[Opening STUDY MATERIAL section]
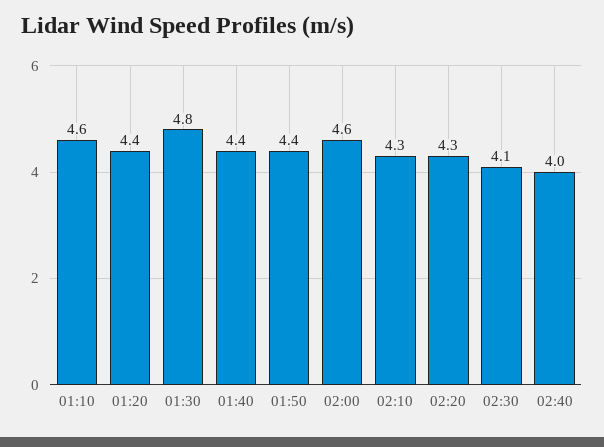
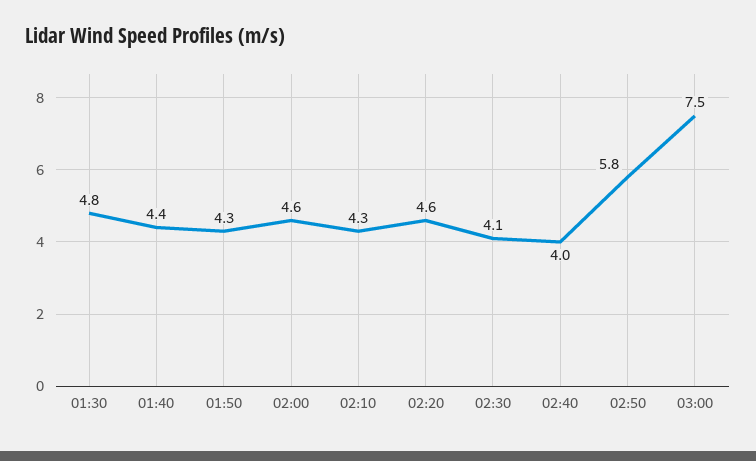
01:10: 4.6 -> none
01:20: 4.4 -> none
01:50: 4.4 -> 4.3
02:20: 4.3 -> 4.6
02:50: none -> 5.8
03:00: none -> 7.5

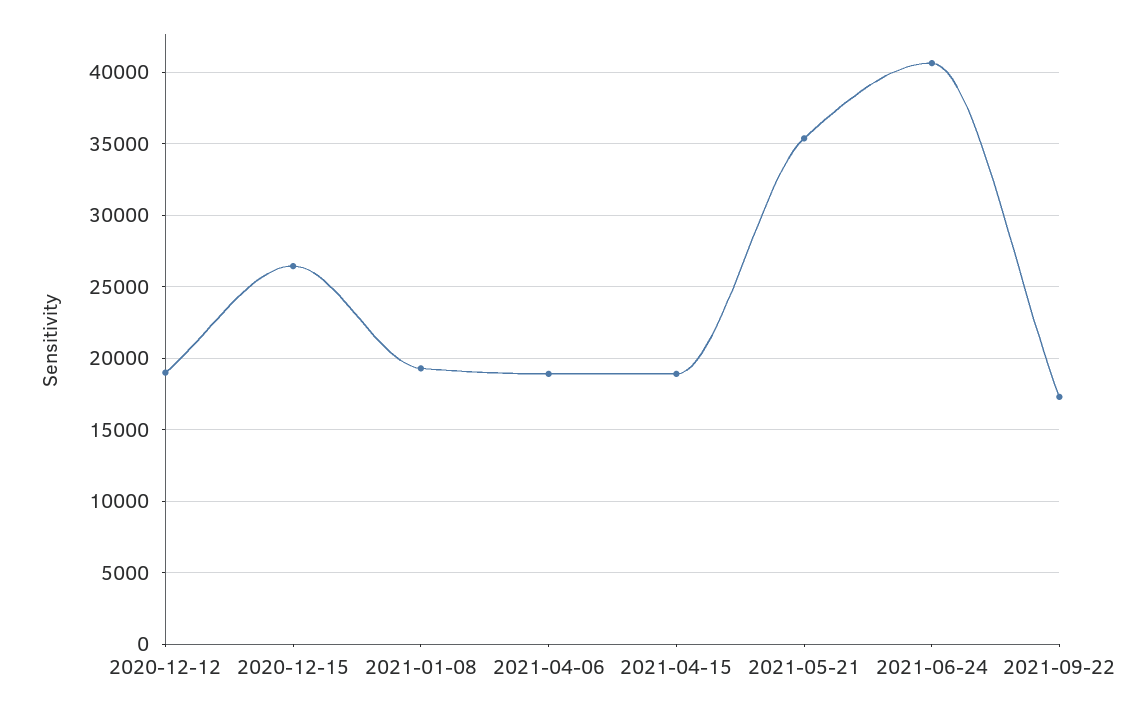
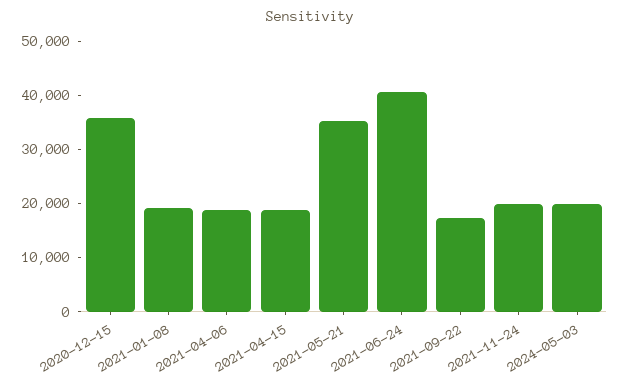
2020-12-12: 19000 -> none
2020-12-15: 26500 -> 36000
2021-11-24: none -> 20000
2024-05-03: none -> 20000

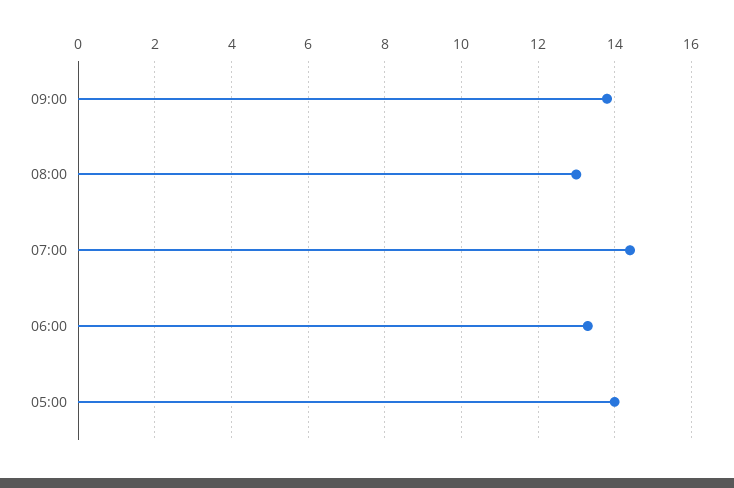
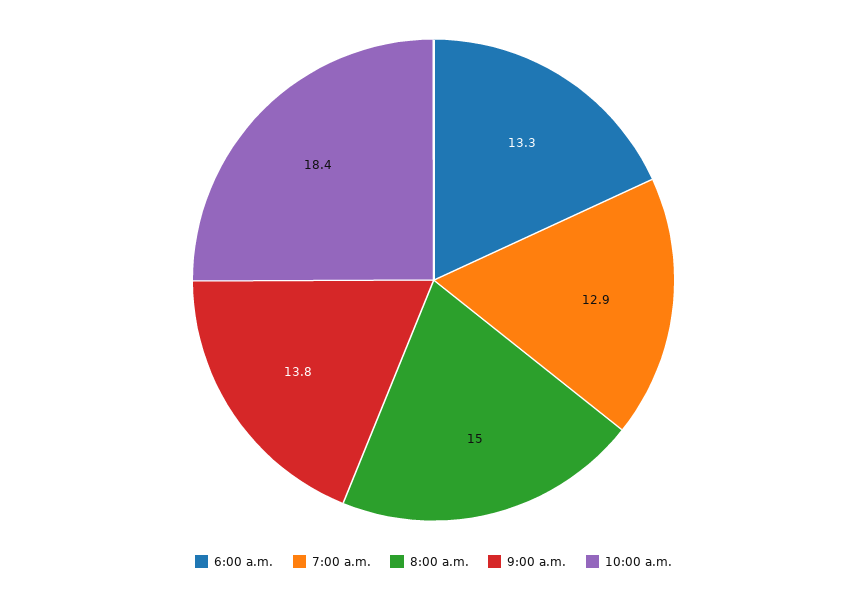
08:00: 13 -> 15
07:00: 14.5 -> 12.9
05:00: 14 -> none
10:00 a.m.: none -> 18.4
[Closing STUDY MATERIAL section]
» **TO DO**
Write out word for word every line from the line with "2020-12-12: 19000 -> none" through the final line of the records, both included, skipping the pictures.

» **TASK RESPONSE**
2020-12-12: 19000 -> none
2020-12-15: 26500 -> 36000
2021-11-24: none -> 20000
2024-05-03: none -> 20000

08:00: 13 -> 15
07:00: 14.5 -> 12.9
05:00: 14 -> none
10:00 a.m.: none -> 18.4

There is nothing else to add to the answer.